The death of Husayn produced widespread outcry and helped crystallize opposition to Yazid into an anti-Umayyad movement based on Alid aspirations. The Battle of Karbala contributed to the definitive break between what later became the Shi'a and Sunni denominations of Islam. This event catalyzed the transformation of Shi'ism, which hitherto had been a political stance, into a religious phenomenon. To this day it is commemorated each year by Shi'as on the Day of Ashura. This period also saw the end of purely Arab Shi'ism in the revolt of Mukhtar al-Thaqafi, who mobilized the socioeconomically marginalised mawali by redressing their grievances. Before then, non-Arab Muslims had not played any significant political role. Despite its immediate political failure, Mukhtar's movement was survived by the Kaysanites, a radical Shi'a sect, who introduced theological and eschatological concepts that influenced the later development of Shi'ism. The Abbasids exploited the underground network of Kaysanite propagandists during their revolution and the most numerous among their supporters were Shi'a and non-Arab Muslims.

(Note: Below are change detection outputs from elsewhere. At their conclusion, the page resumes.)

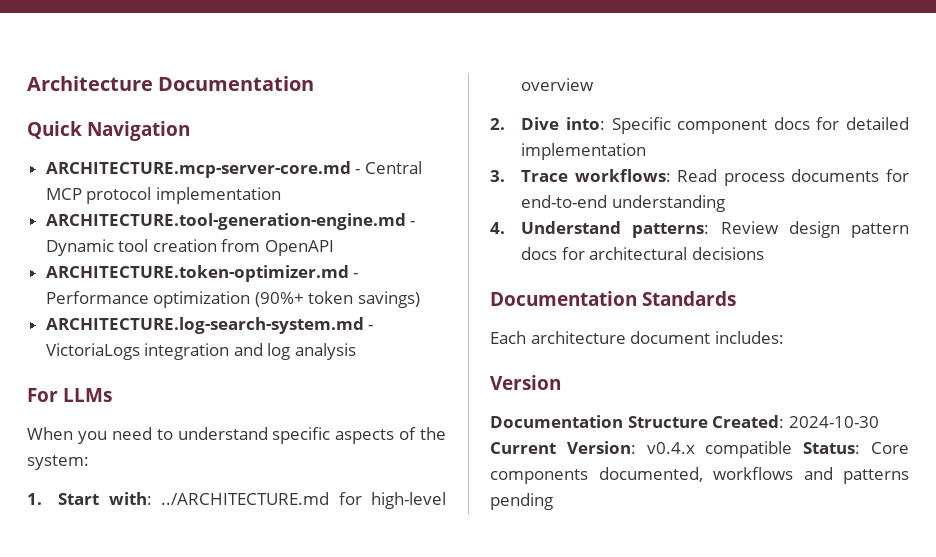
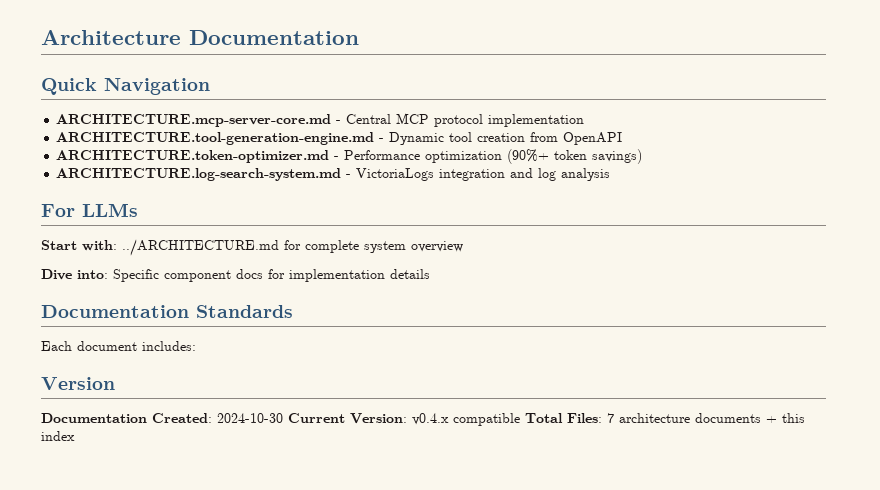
- When you need to understand specific aspects of the system:
- 1. Start with: ../ARCHITECTURE.md for high-level overview
+ Start with: ../ARCHITECTURE.md for complete system overview
- 2. Dive into: Specific component docs for detailed implementation
- 3. Trace workflows: Read process documents for end-to-end understanding
- 4. Understand patterns: Review design pattern docs for architectural decisions
+ Dive into: Specific component docs for implementation details
- Each architecture document includes:
+ Each document includes:
- Documentation Structure Created: 2024-10-30 Current Version: v0.4.x compatible Status: Core components documented, workflows and patterns pending
+ Documentation Created: 2024-10-30 Current Version: v0.4.x compatible Total Files: 7 architecture documents + this index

The Second Fitna also gave rise to the idea of the Islamic Messiah, the Mahdi. Mukhtar applied the title of Mahdi to Ali's son Muhammad ibn al-Hanafiyya. Although the title had previously been applied to Muhammad, Ali, Husayn, and others as an honorific, Mukhtar employed the term in a messianic sense: a divinely guided ruler, who would redeem Islam. Ibn al-Zubayr's rebellion was seen by many as an attempt to return to the pristine values of the early Islamic community. His revolt was welcomed by a number of parties that were unhappy with Umayyad rule. To them, the defeat of Ibn al-Zubayr meant that all hope of restoring the old ideals of Islamic governance was lost. In this atmosphere, Ibn al-Zubayr's role as the anti-caliph shaped the later development of the concept of the Mahdi. Some aspects of his career were already formulated into hadiths ascribed to Muhammad during Ibn al-Zubayr's lifetime—quarrels over the caliphate after the death of a caliph (Mu'awiya I), escape of the Mahdi from Medina to Mecca, taking refuge in the Ka'aba, defeat of an army sent against him by a person whose maternal tribe is Banu Kalb (Yazid I), Mahdi's recognition by the righteous people of Syria and Iraq—which then became characteristics of the Mahdi who was to appear in the future to restore the old glory of the Islamic community. This idea subsequently developed into an established doctrine in Islam.